首先，在服务器接收到调用之后，立即增加grpc_server_started_total并启动处理时钟（如果启用了直方图

grpc_server_started_total{grpc_method="PingList",grpc_service="mwitkow.testproto.TestService",grpc_type="server_stream"} 1

然后调用用户逻辑。它从包含请求的客户端收到一条消息（这是一个server_stream）：

grpc_server_msg_received_total{grpc_method="PingList",grpc_service="mwitkow.testproto.TestService",grpc_type="server_stream"} 1

用户逻辑可能会返回一个错误，或将多条消息发送回客户端。在这种情况下，发回的20个消息中的每一个都会增加一个计数器：

grpc_server_msg_sent_total{grpc_method="PingList",grpc_service="mwitkow.testproto.TestService",grpc_type="server_stream"} 20

调用完成后，状态（OK或其他gRPC状态码）和相关的调用标签递增grpc_server_handled_total计数器。

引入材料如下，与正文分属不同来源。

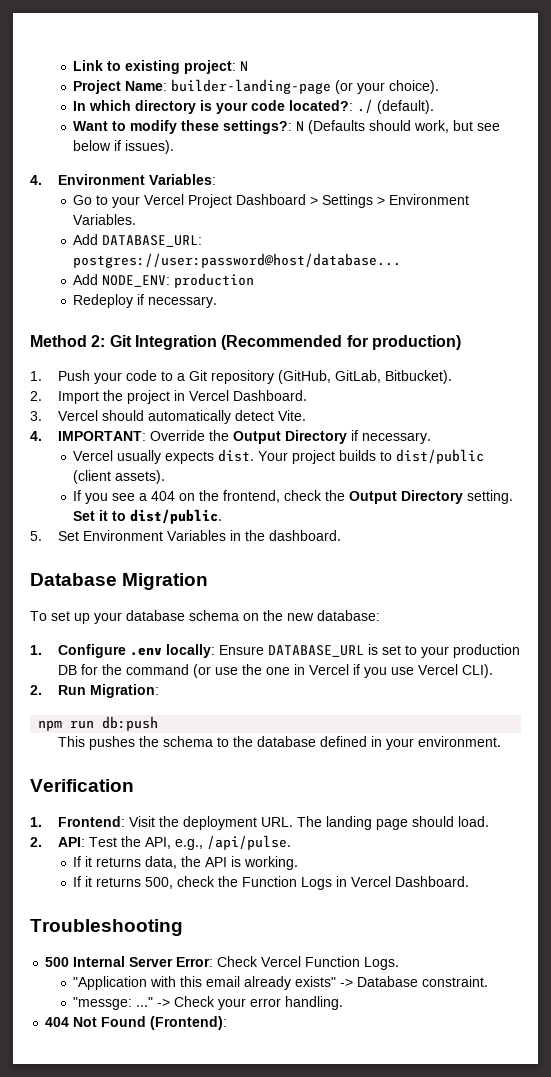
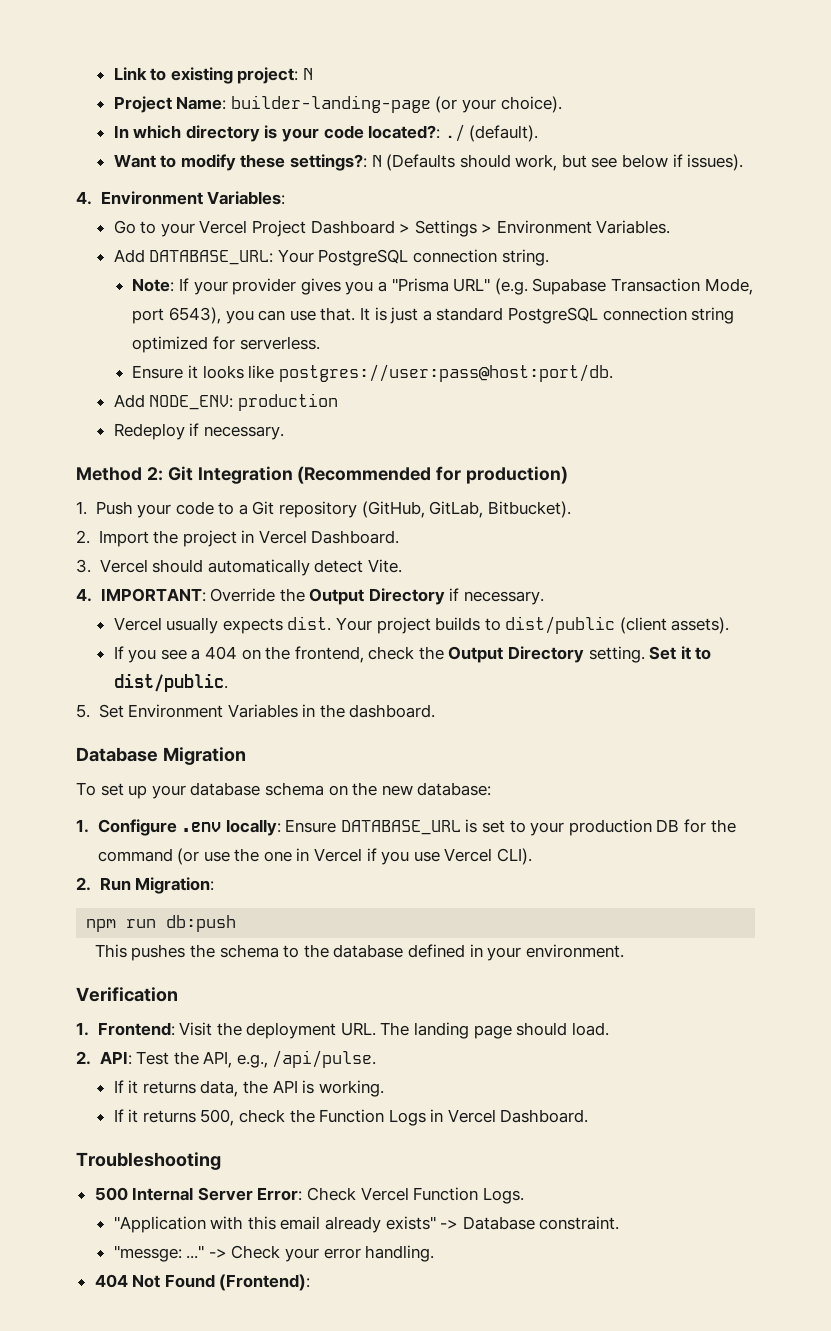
- Add DATABASE_URL: postgres://user:password@host/database...
+ Add DATABASE_URL: Your PostgreSQL connection string.
+ Note: If your provider gives you a "Prisma URL" (e.g. Supabase Transaction Mode, port 6543), you can use that. It is just a standard PostgreSQL connection string optimized for serverless.
+ Ensure it looks like postgres://user:pass@host:port/db.

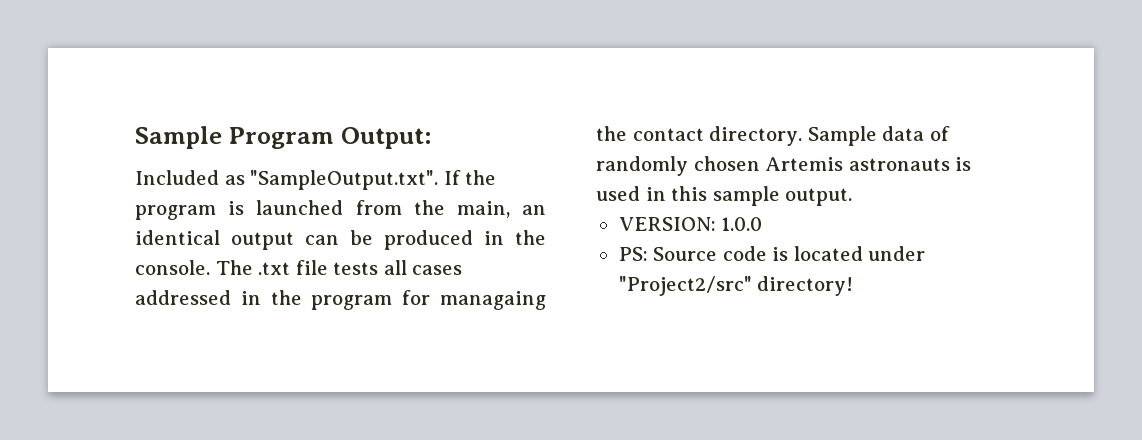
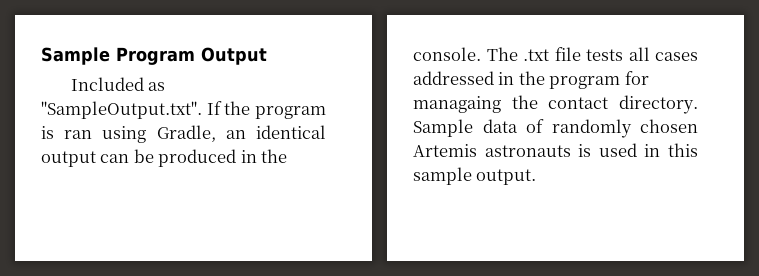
- Sample Program Output:
+ Sample Program Output
- Included as "SampleOutput.txt". If the program is launched from the main, an identical output can be produced in the console.
+ Included as "SampleOutput.txt". If the program is ran using Gradle, an identical output can be produced in the console.
- VERSION: 1.0.0
- PS: Source code is located under "Project2/src" directory!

grpc_server_handled_total{grpc_code="OK",grpc_method="PingList",grpc_service="mwitkow.testproto.TestService",grpc_type="server_stream"} 1

直方图(Histograms)

Promethues Histograms是测量PRC延迟分布的好方法,但是如果它具有很高的基数,就不是一种值得推荐的做法了,默认情况下，延迟监视metries是禁用的.如果要启用，请在服务器初始化代码中调用以下内容:

grpc_prometheus.EnableHandlingTimeHistogram()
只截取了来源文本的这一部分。